**Supplied records**
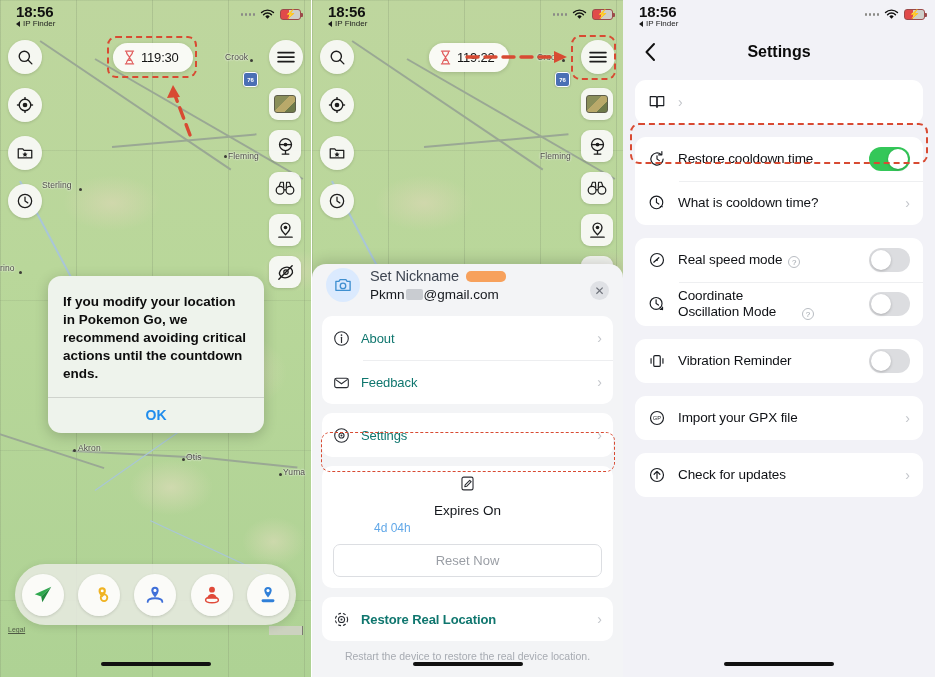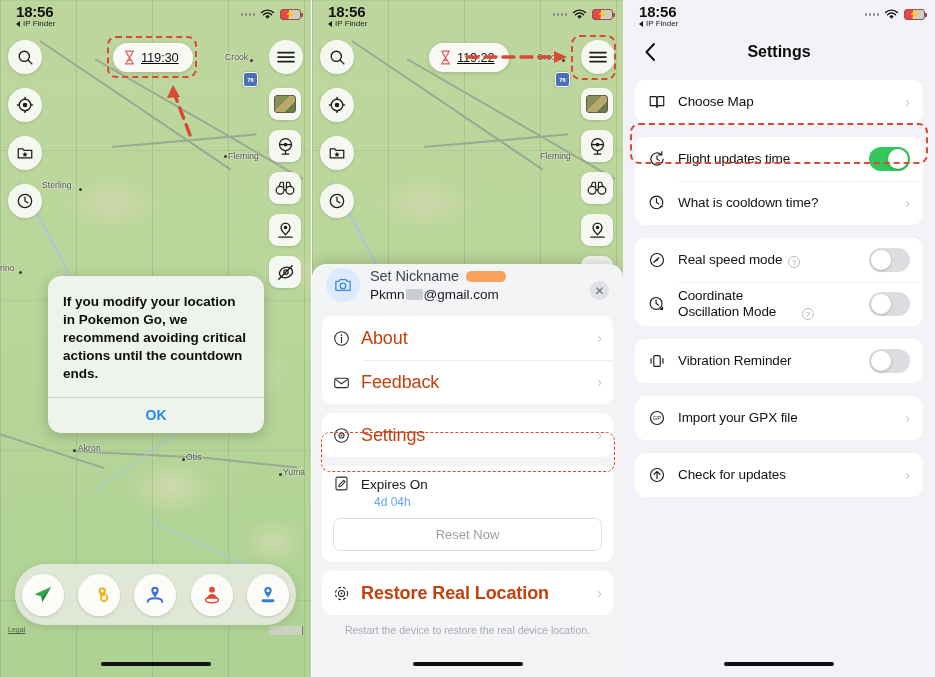"119:30" .cooldown-pill { text-decoration: underline -> none }
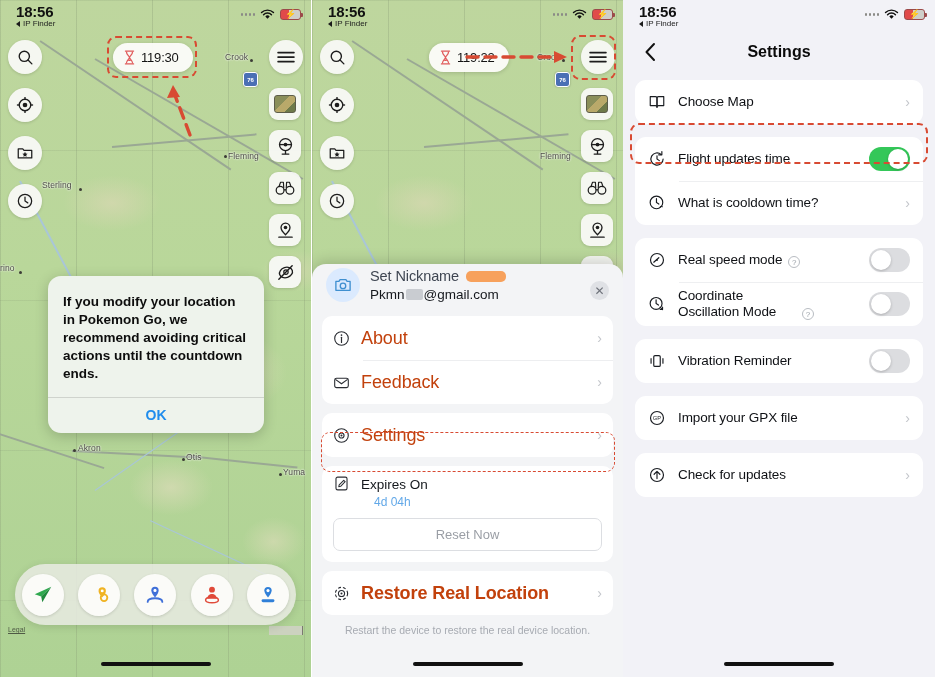"Choose Map" span.set-label { html: <span>Choose Map</span> -> none }
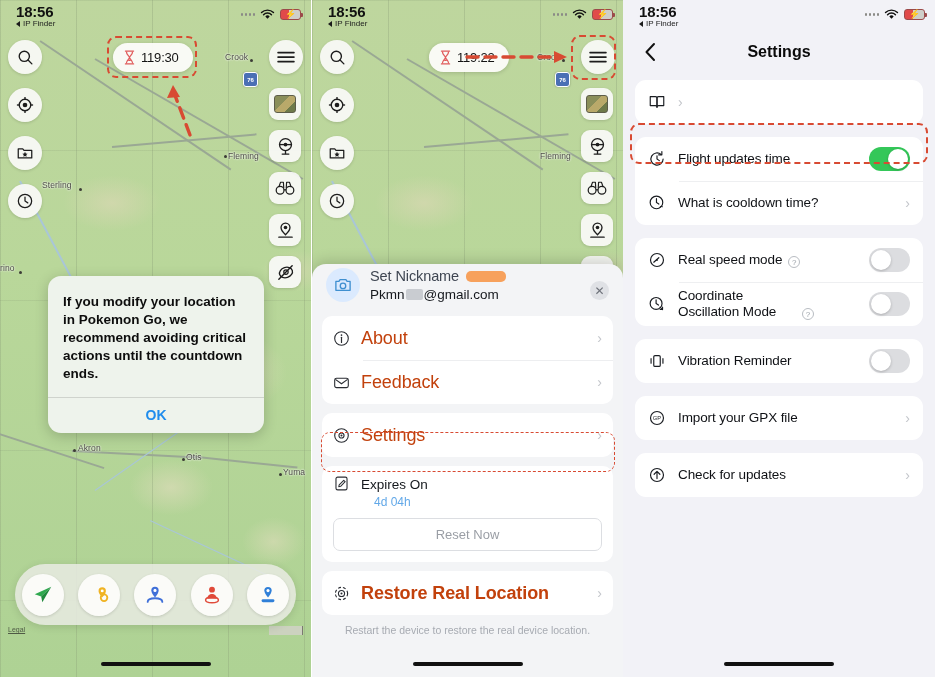"Flight updates time" span.set-label { text: Flight updates -> Restore cooldown }
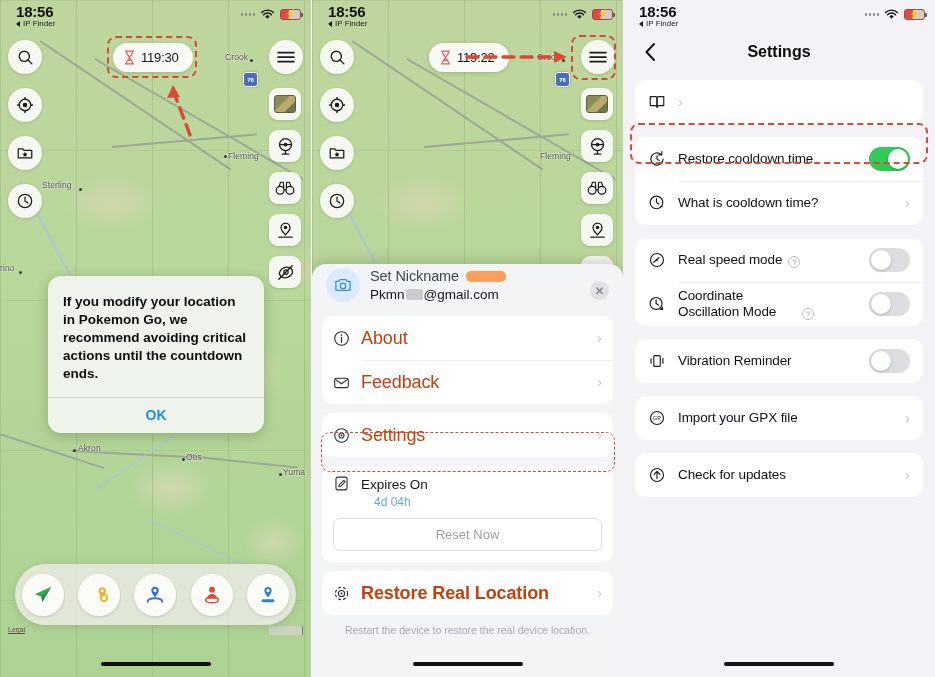"About" .row-label { color: #c2410c -> #0f766e; font-size: 18px -> 13px }
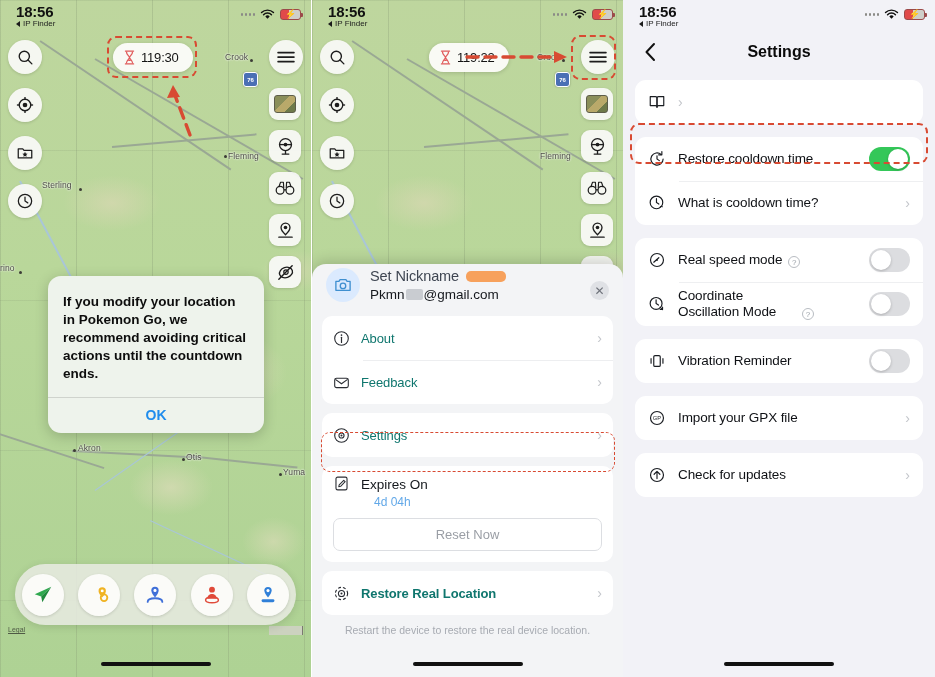"Expires On" .expires-head { align-items: flex-end -> center; flex-direction: none -> column }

**Exercise description**
Give the entries back verbatim and omit the images.

**Result for this task**
"119:30" .cooldown-pill { text-decoration: underline -> none }
"Choose Map" span.set-label { html: <span>Choose Map</span> -> none }
"Flight updates time" span.set-label { text: Flight updates -> Restore cooldown }
"About" .row-label { color: #c2410c -> #0f766e; font-size: 18px -> 13px }
"Expires On" .expires-head { align-items: flex-end -> center; flex-direction: none -> column }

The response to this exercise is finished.